MAGELANG,info31.id – Inovasi produk wisata sangat penting dilakukan guna menarik minat para wisatawan. Menteri Pariwisata dan Ekonomi Kreatif/Kepala Badan Pariwisata dan Ekonomi Kreatif, Sandiaga Salahuddin Uno, mengatakan, inovasi tersebut bisa dengan menggabungkan berbagai potensi seperti ecotourism, nature based tourism, atau nature eco wellness adventure yang menjadi paket wisata.

Kesemuanya  itu, lanjut Menparekraf,  merupakan inovasi produk wisata yang akan berkembang cepat dan menjadi mainstream baru di industri pariwisata yang memiliki daya tarik bagi wisatawan.

“Ini sebuah paket kesatuan yang lengkap apabila semuanya disandingkan untuk menangkap pergeseran preferensi wisatawan. Kemudian ada package innovation seperti hybrid event, staycation, virtual tour, private picnic package, dan lainnya,” kata Menparekraf Sandiaga Uno dalam sambutannya di hadapan para peserta Study Banding Pelaku Wisata Kabupaten Subang Jawa Barat, di BUMDes Graha Mandala, Desa Borobudur, Magelang, Jawa Tengah.

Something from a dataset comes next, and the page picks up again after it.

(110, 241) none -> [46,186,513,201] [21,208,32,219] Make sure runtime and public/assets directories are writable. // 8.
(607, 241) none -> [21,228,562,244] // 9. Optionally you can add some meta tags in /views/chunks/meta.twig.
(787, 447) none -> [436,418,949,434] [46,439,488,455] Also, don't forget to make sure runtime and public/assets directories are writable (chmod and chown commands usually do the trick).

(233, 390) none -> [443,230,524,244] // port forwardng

Baca Juga: Ramah Lingkungan dan Berpotensi Serap Tenaga Kerja, Produk “Plepah” Diapresiasi Kemenparekraf

Sandiaga menjelaskan, untuk memaksimalkan potensi sumber daya yang dimiliki, suatu daerah harus mengidentifikasi terlebih dahulu kekuatan yang dimiliki. Sebagai contoh Kabupaten Magelang yang memaksimalkan potensi tentang 7 gunung, Candi Borobudur, dan beberapa destinasi lain termasuk kulinernya.

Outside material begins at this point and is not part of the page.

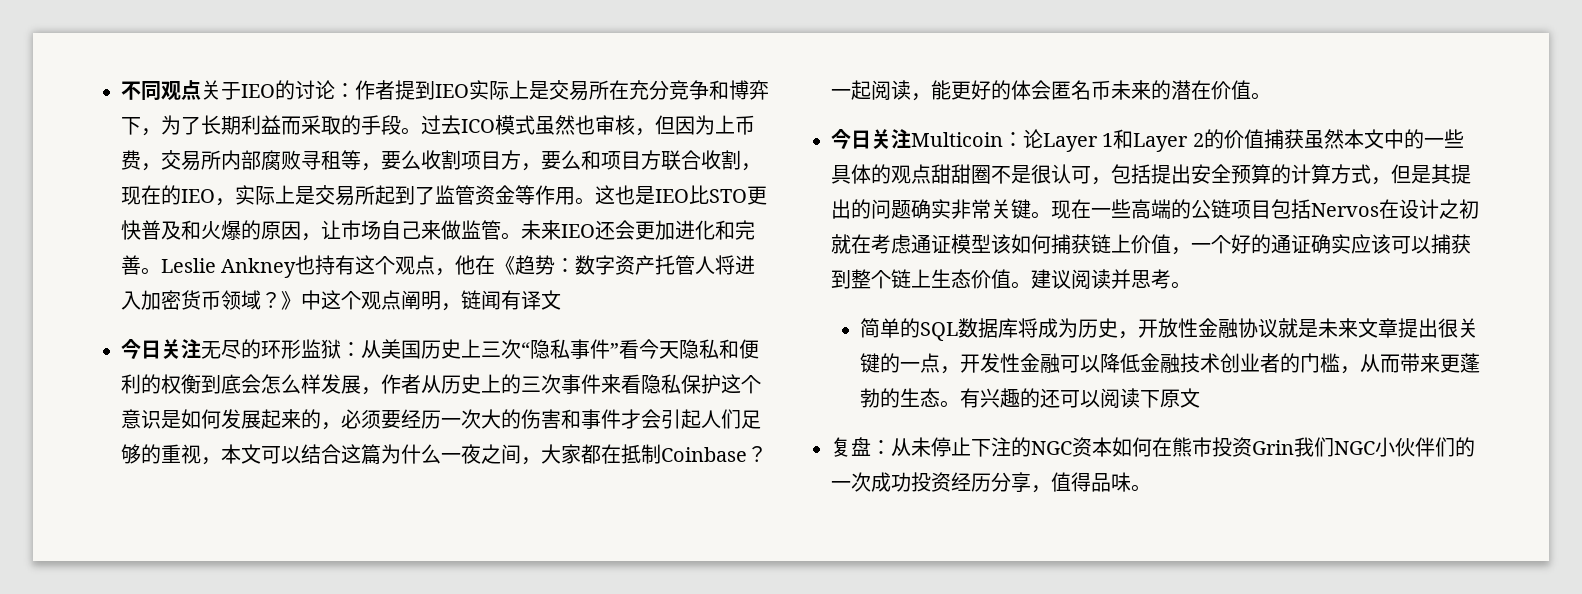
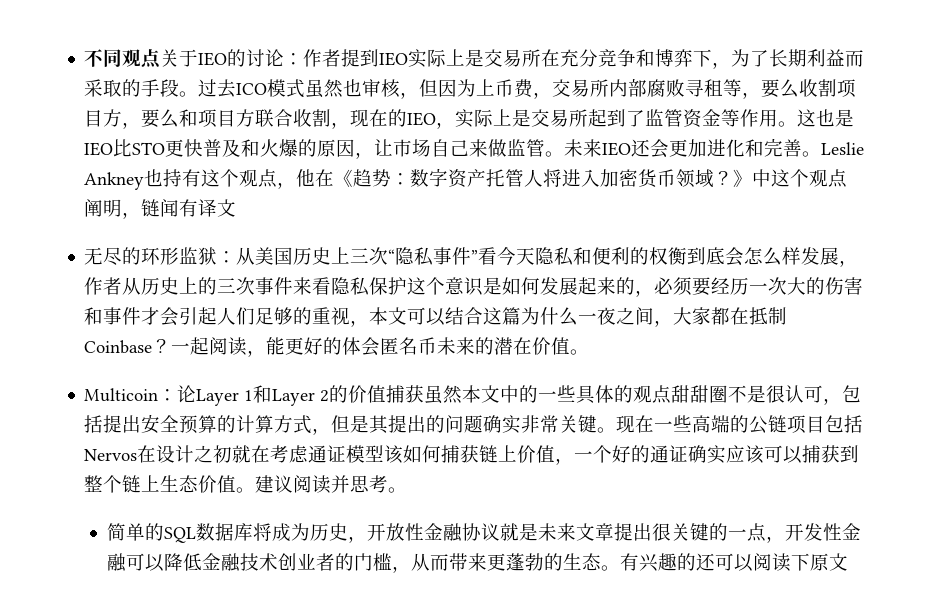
[121,339,201,359] 今日关注 -> (237, 208) none
[831,129,911,149] 今日关注 -> (590, 352) none
[831,437,1475,457] [831,472,1151,493] // 复盘：从未停止下注的NGC资本如何在熊市投资Grin我们NGC小伙伴们的一次成功投资经历分享，值得品味。 -> (849, 562) none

“Magelang juga memiliki kopi di dalamnya, di sini (Magelang) salah satu penghasil kopi terbaik tanah air. Tadi saya coba Pawon luwak kopi, dan rasanya luar biasa. Jadi hal itu yang harus dibangun,” ujarnya.

Menparekraf juga mengatakan para pelaku wisata harus beradaptasi di tengah pandemi yang saat ini masih terjadi.

“Domestic Micro Tourism, di era pariwisata kenormalan baru nantinya tidak hanya pariwisata yang mengandalkan jumlah yang besar, tetapi wisatawan yang berada di sekitar destinasi,” katanya.

Menparekraf menjelaskan diperlukan kolaborasi yang harus dilakukan semua pihak untuk menciptakan lapangan kerja seluas-luasnya, dengan terus mendorong kolaborasi pentahelix dalam pengembangan wisata.